Data extract START

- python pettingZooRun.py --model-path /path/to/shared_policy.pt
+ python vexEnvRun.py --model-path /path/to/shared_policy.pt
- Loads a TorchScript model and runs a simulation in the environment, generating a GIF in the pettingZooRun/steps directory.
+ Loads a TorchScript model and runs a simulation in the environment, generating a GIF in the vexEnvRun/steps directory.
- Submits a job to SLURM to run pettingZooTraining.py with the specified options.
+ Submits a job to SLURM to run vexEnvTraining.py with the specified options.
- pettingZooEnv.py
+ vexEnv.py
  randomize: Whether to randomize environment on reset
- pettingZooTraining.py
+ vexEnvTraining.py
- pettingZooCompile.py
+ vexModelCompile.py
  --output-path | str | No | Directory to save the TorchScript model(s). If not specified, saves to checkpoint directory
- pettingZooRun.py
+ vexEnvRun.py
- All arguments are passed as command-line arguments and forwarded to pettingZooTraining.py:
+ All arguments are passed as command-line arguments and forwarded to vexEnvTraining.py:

Data extract END
Data extract START

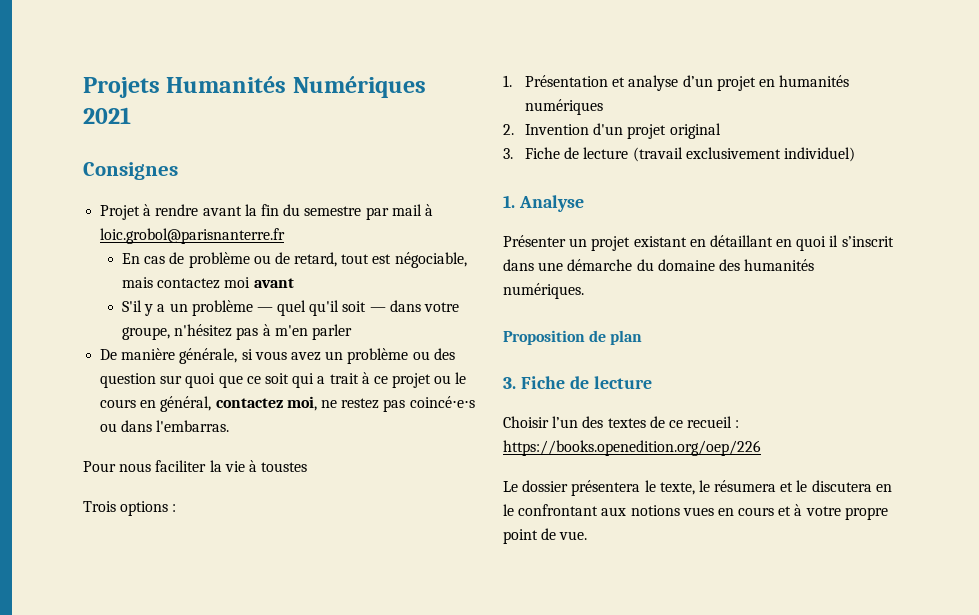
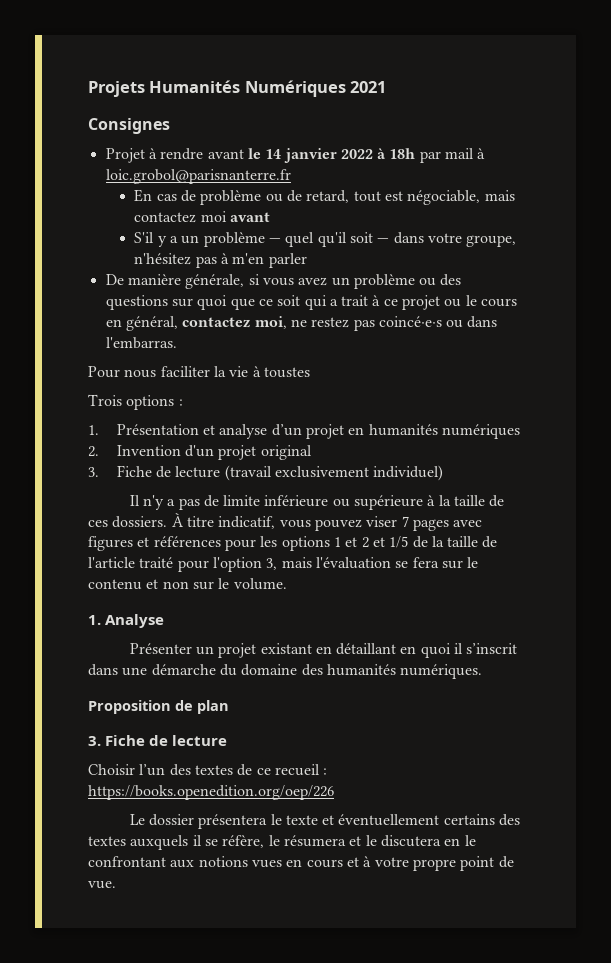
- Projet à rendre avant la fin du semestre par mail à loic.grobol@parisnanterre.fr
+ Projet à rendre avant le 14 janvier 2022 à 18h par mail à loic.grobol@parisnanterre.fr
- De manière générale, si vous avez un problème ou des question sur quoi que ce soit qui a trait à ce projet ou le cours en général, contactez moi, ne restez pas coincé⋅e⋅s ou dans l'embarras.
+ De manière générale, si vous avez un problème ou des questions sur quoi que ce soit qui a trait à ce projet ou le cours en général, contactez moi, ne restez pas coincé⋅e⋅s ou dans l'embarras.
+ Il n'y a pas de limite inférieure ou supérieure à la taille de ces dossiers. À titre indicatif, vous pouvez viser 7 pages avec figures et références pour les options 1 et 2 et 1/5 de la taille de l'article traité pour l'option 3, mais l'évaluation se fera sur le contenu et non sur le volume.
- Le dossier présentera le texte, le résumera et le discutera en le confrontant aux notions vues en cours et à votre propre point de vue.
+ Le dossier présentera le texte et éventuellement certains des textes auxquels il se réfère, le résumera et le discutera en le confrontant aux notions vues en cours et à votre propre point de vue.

Data extract END
Data extract START

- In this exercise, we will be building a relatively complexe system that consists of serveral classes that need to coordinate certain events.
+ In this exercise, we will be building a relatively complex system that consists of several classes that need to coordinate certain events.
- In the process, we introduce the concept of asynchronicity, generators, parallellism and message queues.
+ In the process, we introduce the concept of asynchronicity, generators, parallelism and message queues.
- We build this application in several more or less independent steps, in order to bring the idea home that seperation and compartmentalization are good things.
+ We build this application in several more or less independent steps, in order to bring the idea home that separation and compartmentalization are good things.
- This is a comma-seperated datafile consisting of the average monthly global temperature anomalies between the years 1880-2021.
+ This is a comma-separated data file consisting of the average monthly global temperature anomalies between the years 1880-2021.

Data extract END

**Description of the task**
Which lines above run from the one containing "- python pettingZooRun.py" to the one containing "- All arguments"? Give them again exactly, both ends included.

**Response to this exercise**
- python pettingZooRun.py --model-path /path/to/shared_policy.pt
+ python vexEnvRun.py --model-path /path/to/shared_policy.pt
- Loads a TorchScript model and runs a simulation in the environment, generating a GIF in the pettingZooRun/steps directory.
+ Loads a TorchScript model and runs a simulation in the environment, generating a GIF in the vexEnvRun/steps directory.
- Submits a job to SLURM to run pettingZooTraining.py with the specified options.
+ Submits a job to SLURM to run vexEnvTraining.py with the specified options.
- pettingZooEnv.py
+ vexEnv.py
  randomize: Whether to randomize environment on reset
- pettingZooTraining.py
+ vexEnvTraining.py
- pettingZooCompile.py
+ vexModelCompile.py
  --output-path | str | No | Directory to save the TorchScript model(s). If not specified, saves to checkpoint directory
- pettingZooRun.py
+ vexEnvRun.py
- All arguments are passed as command-line arguments and forwarded to pettingZooTraining.py:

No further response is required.